Thursday, July 8, 2010

Rejecting the Hurt, Point Blank

“Reject your sense of injury and the injury itself disappears.”

~Marcus Aurelius.

We know the facts in theory yet we’ve hardly tried the practice, really. We’d rather scowl a while; most of us.

Whilst the above quote is not perfectly true, it is true according to the wisdom standard that generally holds in life. These generalisations are handy because we can hold to them with a relative assurance—faith does the rest.

‘Injury,’ as a term, is normally reserved for something observable—an observable hurt—and certainly something that’s known to linger beyond a moment or two. In other words, injuries require remediation. It would be hard to hide a broken leg.

Denying Certain ‘Injuries’

At times it wouldn’t be wise to deny our injury. Physical injury or the emotional injury of loss and grief are two prime examples. For these, we must be real about them. Denial could only possibly damage us long term.

However, the injuries that happen with flagrant and monotonous regularity, often, are the emotional hurts of misunderstanding or lack of care we get; these are the ones we’re to deny the injury of; these to endure beyond the temptation of the leering look or heart-raced response.

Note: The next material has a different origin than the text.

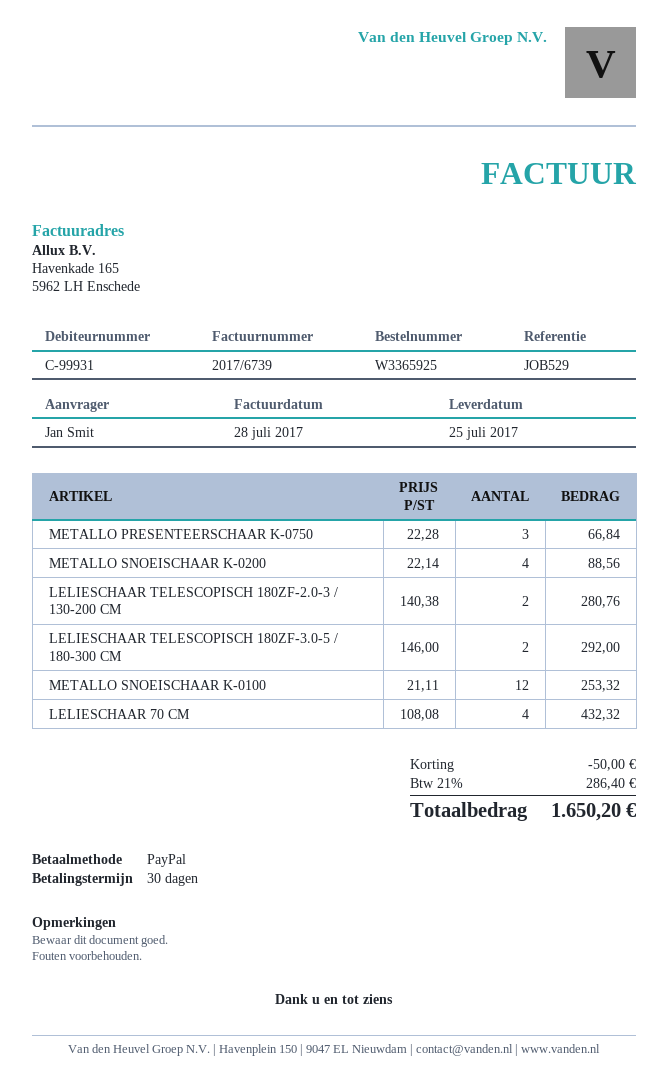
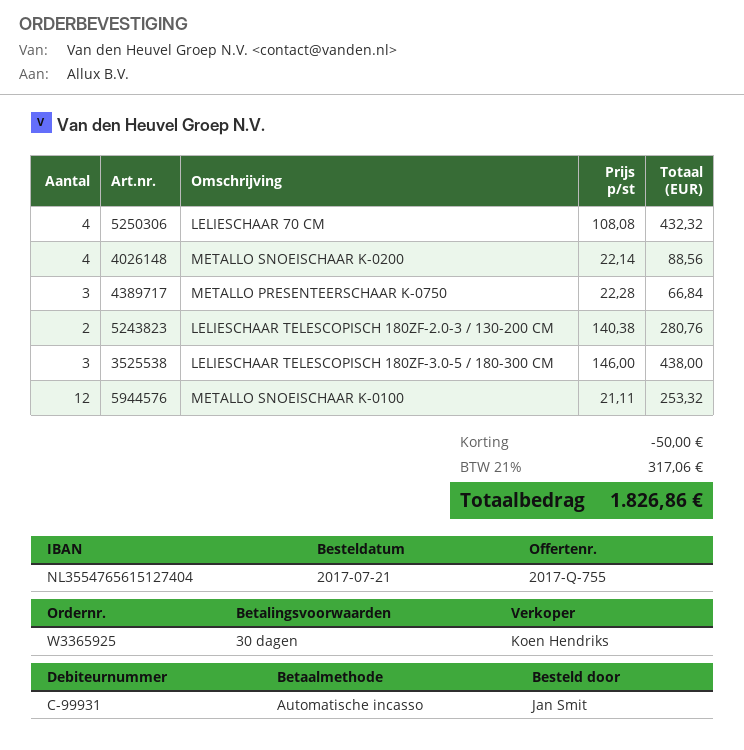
payment method: PayPal -> direct debit
LELIESCHAAR TELESCOPISCH 180ZF-3.0-5 / 180-300 CM: 2 x 146.00 = 292.00 -> 3 x 146.00 = 438.00
tax: 21% = 286.40 -> 21% = 317.06
total: 1650.20 -> 1826.86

Now, we endure these as self-protection.

Self-protection also dictates we’ll get out of harm’s way—this, too, is wisdom. God does not want us to put ourselves into harm’s way; that the enemy might use this to actually injure us.

Magic – the Injury ‘Gone’ – As If It Never Existed in the First Place – Because It Didn’t

Moments after we rejected the right sort of injury to deny—the injury that wasn’t real to begin with—another world sets itself upon us. It’s the bright new world of the present, unencumbered moment—free of mind and big of heart to explore of it what we will.

This is, of course, no magic at all.

It took the higher mind to conceive it and the higher mind—placed with God—receives. This is a miracle; the kind of morally-applied wisdom to the receipt of God’s blessing to live joyfully—remaining so.

The miracle, more specifically, is the Spirit-led jettison of anything mentally against the other person or situation—this relief can only come through God’s intercession; a thing no-one can truly understand... it just is.

All we did was stayed positive and hoped for God to ameliorate our fleeting pain; the hurt ego. And he did as he always does when we ask of him these types of things in the moment via our patience, contending against the lower mind pressing in, calling for revenge.

Revenge is a trap. The ‘injury’ never occurred in the first place.

Revenge—as far as emotional hurt is concerned—is acting on false information. Wait a while. Wait for the truth to appear.

© 2010 S. J. Wickham.

2 comments:

  1. Getting out of harms way requires that we listen to God. And, as a reforming "repeat offender" this lesson and those injuries have been received, rather than rejected.

    What I am hearing is that my God-connection can alleviate the pain of emotional injury if strong enough. I AM RECEIVING this word - Steve, as I set out to fully comprehend the hurt and pain I have experienced, and I read your article, I see a direct connect between my receptor and reality (and the circumstance I create).

    In this instance, or in many circumstances, I can be in denial, and that would be perfect for avoidance.

    Lord, I pray for a discerning ear, and a heart that sees things differently.

    ReplyDelete
  2. That's a great response, Shawn. I 'hear' plenty of discernment in your communications with me. God bless you.